[Material provided]
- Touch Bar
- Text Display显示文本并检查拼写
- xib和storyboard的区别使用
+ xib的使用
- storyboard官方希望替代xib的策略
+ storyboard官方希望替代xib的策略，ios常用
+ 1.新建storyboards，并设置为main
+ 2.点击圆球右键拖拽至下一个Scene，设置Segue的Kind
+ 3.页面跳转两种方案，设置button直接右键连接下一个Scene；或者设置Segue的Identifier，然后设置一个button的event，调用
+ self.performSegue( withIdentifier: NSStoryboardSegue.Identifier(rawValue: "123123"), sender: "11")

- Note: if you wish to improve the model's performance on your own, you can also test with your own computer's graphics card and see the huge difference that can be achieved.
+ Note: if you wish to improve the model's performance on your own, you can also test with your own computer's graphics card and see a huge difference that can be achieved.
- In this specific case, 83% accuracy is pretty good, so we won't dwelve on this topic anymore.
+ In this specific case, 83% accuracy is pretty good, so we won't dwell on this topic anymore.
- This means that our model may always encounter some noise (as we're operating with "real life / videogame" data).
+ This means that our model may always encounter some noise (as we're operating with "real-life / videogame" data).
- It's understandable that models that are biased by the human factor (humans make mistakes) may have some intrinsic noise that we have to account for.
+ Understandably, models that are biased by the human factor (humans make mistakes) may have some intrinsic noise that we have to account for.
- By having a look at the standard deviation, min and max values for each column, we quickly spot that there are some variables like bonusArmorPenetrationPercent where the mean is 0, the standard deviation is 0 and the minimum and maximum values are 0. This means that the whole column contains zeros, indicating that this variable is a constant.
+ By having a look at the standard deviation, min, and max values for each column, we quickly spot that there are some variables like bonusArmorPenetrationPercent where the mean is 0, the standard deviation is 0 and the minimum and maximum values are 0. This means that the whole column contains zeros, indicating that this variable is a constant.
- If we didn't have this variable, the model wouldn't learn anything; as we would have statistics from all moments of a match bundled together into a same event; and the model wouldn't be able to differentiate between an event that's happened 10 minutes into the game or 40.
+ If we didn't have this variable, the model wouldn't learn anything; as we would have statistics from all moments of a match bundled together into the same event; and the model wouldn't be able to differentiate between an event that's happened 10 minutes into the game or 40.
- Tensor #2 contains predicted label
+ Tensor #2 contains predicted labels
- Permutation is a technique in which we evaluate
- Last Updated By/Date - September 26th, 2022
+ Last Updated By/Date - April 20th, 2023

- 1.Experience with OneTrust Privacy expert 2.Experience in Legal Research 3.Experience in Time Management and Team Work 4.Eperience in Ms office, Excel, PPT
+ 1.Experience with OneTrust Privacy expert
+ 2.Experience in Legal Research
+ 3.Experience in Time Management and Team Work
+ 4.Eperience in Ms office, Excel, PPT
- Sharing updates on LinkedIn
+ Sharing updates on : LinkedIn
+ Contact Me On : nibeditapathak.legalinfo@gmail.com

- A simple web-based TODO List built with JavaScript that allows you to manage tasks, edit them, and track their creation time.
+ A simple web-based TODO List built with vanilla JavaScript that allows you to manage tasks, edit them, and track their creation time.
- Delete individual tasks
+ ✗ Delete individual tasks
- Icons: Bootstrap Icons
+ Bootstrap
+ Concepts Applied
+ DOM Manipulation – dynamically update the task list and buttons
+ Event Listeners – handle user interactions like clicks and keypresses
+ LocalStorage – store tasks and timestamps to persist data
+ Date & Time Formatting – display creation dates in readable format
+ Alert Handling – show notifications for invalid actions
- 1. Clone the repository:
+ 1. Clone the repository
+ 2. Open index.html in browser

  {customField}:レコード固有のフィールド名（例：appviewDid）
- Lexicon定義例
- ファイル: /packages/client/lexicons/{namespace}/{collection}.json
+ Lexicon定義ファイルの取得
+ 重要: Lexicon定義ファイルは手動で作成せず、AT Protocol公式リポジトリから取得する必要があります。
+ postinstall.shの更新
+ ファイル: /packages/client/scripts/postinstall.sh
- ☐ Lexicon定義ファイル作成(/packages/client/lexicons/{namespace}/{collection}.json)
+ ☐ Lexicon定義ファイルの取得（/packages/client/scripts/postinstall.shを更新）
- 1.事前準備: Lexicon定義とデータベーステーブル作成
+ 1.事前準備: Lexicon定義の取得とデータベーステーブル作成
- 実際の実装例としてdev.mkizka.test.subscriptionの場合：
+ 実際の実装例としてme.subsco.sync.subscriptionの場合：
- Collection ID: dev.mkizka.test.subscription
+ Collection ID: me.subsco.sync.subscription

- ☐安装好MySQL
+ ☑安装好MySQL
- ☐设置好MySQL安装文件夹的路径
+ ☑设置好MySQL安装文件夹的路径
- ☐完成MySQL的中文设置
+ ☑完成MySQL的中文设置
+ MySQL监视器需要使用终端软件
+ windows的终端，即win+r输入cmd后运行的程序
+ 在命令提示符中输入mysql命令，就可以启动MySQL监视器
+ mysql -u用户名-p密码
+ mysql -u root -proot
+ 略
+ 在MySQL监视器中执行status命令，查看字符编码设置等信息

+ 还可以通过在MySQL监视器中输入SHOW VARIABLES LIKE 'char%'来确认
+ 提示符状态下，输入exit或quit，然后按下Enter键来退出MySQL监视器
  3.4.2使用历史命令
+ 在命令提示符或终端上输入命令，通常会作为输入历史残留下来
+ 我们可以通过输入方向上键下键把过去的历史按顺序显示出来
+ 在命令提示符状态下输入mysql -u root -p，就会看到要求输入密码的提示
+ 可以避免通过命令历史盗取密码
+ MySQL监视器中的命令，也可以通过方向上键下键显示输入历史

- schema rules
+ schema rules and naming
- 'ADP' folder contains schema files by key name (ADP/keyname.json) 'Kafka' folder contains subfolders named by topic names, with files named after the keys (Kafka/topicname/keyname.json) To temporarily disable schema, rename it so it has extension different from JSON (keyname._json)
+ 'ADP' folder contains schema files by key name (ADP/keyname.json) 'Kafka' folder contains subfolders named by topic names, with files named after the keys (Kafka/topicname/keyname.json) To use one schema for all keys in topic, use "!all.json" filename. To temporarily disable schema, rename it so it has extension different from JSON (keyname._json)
[/Material provided]
[Activity] Return every line from the entries that holds the string "encounter".

[Written solution]
- This means that our model may always encounter some noise (as we're operating with "real life / videogame" data).
+ This means that our model may always encounter some noise (as we're operating with "real-life / videogame" data).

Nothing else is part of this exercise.